## Activity
Beginning with the line that holds "Piquenique: 4 for 1996.00 -> 3 for 1497.00", retype the rest of the listing exactly, last line included.

────────────────

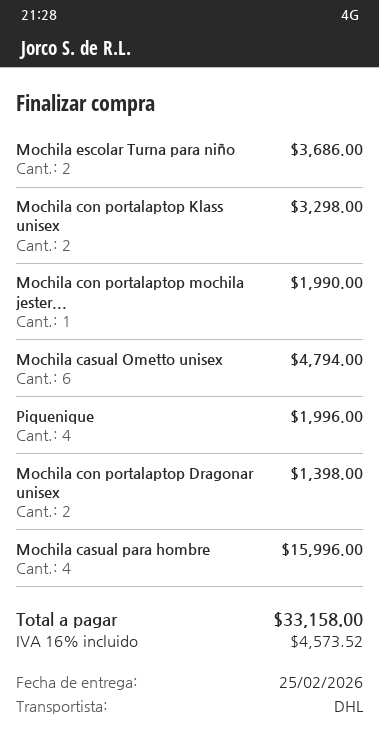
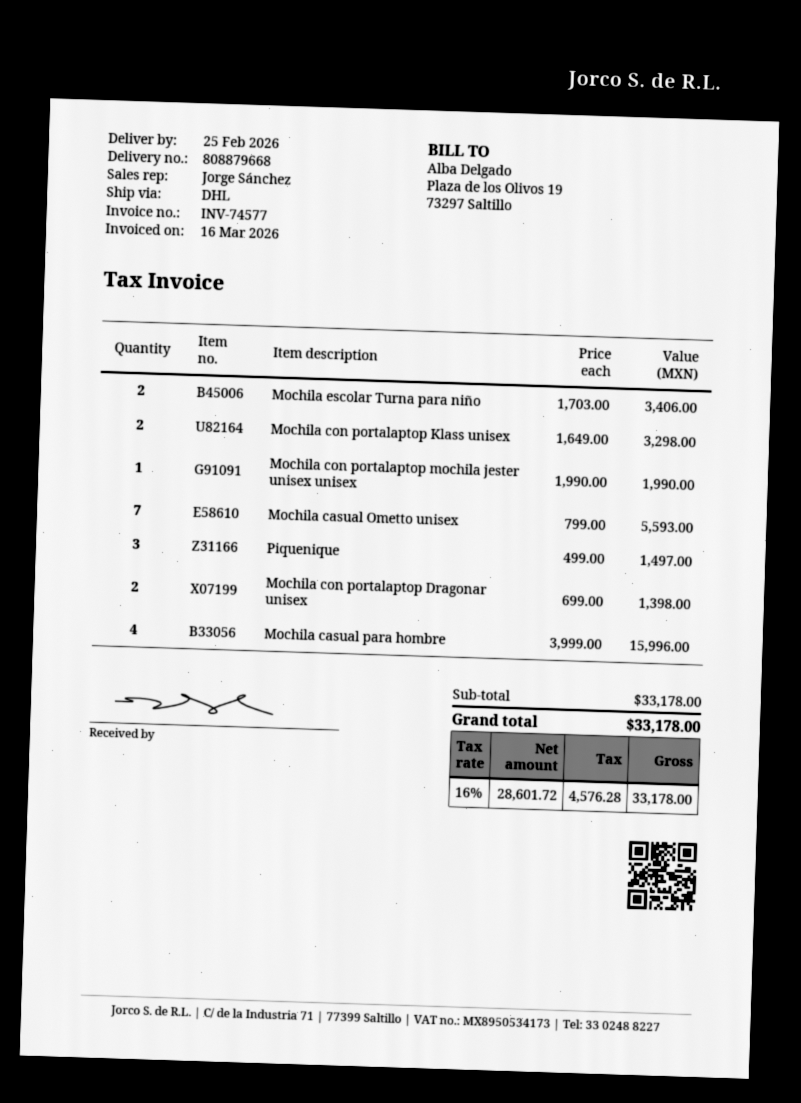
Mochila escolar Turna para niño: 2 for 3686.00 -> 2 for 3406.00
Mochila casual Ometto unisex: 6 for 4794.00 -> 7 for 5593.00
Piquenique: 4 for 1996.00 -> 3 for 1497.00
tax: 16% = 4573.52 -> 16% = 4576.28
total: 33158.00 -> 33178.00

────────────────

## Written response
Piquenique: 4 for 1996.00 -> 3 for 1497.00
tax: 16% = 4573.52 -> 16% = 4576.28
total: 33158.00 -> 33178.00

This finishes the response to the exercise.